=== TASK DESCRIPTION ===
The lines to repeat are those below from the one containing "-> <div> <span>SOCCER.COM</span>" down to the one containing "font-size: 33px ->", both included; reproduce them exactly and nothing else.

=== DATASET CONTENT ===
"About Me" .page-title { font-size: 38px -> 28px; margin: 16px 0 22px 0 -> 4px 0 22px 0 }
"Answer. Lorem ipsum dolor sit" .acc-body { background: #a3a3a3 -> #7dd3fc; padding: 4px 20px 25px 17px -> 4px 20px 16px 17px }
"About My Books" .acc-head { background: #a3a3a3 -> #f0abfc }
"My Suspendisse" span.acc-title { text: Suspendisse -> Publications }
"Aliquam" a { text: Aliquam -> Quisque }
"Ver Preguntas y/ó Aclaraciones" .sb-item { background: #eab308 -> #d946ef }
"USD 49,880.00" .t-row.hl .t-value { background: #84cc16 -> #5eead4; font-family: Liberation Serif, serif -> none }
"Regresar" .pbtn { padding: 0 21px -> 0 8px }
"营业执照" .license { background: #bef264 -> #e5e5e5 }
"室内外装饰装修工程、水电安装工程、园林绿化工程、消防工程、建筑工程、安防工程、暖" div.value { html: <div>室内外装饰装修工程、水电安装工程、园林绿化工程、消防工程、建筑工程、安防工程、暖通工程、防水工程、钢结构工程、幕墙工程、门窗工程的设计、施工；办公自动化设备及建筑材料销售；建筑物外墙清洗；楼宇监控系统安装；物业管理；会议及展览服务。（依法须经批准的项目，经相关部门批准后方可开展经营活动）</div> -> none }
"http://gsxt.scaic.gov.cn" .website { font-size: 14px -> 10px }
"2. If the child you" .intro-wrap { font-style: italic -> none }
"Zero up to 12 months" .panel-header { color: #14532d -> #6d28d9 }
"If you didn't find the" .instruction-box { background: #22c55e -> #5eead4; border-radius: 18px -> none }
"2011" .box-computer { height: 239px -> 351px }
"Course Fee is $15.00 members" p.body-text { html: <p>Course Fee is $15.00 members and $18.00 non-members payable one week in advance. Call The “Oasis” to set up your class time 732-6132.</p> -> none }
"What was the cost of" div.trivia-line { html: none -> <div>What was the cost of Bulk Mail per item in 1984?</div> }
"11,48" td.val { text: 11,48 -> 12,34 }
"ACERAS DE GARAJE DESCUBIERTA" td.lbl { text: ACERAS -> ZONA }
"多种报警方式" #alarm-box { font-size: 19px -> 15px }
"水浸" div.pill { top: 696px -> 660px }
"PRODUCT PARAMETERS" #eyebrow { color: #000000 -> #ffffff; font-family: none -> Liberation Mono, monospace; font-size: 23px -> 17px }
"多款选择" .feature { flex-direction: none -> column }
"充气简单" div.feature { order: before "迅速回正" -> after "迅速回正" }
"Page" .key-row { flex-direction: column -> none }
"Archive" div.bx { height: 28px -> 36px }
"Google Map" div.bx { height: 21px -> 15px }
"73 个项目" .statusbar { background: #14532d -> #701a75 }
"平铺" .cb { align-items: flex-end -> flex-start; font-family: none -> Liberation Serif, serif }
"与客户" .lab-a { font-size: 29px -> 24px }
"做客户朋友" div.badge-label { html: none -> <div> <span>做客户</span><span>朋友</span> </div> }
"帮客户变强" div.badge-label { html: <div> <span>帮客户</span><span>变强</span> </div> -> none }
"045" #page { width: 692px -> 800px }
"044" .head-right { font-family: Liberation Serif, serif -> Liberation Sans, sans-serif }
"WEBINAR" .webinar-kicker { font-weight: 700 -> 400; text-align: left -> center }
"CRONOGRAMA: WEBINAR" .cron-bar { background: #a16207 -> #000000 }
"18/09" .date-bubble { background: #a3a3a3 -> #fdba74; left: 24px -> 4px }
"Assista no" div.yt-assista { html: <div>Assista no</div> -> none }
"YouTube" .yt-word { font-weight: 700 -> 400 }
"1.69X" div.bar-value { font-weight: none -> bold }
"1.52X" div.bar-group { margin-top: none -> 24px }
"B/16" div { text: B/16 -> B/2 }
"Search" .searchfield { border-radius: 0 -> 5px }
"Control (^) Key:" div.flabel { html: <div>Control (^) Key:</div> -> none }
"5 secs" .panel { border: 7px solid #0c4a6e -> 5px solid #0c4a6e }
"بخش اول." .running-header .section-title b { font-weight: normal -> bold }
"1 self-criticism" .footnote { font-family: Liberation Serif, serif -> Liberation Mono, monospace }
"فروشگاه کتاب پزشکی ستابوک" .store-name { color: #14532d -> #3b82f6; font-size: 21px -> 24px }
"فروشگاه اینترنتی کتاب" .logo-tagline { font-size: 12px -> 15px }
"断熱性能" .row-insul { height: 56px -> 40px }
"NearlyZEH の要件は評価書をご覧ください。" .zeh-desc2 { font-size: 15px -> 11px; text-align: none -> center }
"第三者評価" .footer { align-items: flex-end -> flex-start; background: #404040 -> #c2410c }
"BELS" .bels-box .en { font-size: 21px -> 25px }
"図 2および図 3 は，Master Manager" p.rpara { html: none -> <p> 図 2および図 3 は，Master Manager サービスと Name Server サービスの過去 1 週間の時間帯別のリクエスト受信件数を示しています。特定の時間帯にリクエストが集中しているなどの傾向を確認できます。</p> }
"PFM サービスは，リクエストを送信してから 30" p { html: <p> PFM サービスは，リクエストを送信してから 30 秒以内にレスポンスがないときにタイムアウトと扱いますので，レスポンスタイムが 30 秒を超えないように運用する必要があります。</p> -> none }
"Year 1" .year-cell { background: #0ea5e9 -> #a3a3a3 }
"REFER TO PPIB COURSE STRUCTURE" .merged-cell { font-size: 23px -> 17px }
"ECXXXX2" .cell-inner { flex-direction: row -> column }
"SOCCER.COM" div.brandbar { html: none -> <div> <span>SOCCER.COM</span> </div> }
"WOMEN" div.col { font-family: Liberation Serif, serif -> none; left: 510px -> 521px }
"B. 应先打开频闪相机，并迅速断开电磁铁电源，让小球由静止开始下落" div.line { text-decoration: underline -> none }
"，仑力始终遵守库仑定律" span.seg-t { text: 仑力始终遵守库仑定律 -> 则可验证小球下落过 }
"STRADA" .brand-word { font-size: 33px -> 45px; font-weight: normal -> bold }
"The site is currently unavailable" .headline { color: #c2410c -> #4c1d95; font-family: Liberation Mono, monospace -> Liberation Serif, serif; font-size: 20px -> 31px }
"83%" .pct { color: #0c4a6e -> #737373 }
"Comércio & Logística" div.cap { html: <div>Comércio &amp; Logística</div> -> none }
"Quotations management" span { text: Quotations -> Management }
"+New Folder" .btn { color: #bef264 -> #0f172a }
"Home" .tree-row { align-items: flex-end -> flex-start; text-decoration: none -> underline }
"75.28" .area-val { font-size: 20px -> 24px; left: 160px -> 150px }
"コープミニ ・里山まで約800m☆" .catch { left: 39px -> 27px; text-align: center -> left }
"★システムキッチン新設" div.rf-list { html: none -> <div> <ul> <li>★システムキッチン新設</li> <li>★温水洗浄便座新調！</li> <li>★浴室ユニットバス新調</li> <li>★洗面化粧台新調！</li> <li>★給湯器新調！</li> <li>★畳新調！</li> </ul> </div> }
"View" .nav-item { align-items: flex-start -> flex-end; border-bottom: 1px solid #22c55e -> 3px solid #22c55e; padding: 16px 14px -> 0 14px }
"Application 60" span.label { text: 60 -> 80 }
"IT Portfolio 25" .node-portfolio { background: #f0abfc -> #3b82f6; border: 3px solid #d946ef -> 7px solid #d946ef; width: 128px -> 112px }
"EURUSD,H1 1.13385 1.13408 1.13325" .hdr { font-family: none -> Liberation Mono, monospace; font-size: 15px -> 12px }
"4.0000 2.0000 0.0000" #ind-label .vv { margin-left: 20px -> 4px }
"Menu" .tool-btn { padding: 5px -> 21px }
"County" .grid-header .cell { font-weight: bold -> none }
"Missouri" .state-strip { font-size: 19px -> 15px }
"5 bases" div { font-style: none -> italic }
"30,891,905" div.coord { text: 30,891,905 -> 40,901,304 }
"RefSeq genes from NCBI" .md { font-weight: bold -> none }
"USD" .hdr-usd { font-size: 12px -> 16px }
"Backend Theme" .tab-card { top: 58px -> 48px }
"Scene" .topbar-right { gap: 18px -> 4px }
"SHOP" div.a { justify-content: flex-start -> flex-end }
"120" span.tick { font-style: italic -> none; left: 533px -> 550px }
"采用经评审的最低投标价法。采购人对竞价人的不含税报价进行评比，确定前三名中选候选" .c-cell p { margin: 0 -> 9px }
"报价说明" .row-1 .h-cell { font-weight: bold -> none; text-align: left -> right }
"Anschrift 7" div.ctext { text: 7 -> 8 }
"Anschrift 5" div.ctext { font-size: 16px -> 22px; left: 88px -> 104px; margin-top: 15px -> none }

=== EXERCISE ANSWER ===
"SOCCER.COM" div.brandbar { html: none -> <div> <span>SOCCER.COM</span> </div> }
"WOMEN" div.col { font-family: Liberation Serif, serif -> none; left: 510px -> 521px }
"B. 应先打开频闪相机，并迅速断开电磁铁电源，让小球由静止开始下落" div.line { text-decoration: underline -> none }
"，仑力始终遵守库仑定律" span.seg-t { text: 仑力始终遵守库仑定律 -> 则可验证小球下落过 }
"STRADA" .brand-word { font-size: 33px -> 45px; font-weight: normal -> bold }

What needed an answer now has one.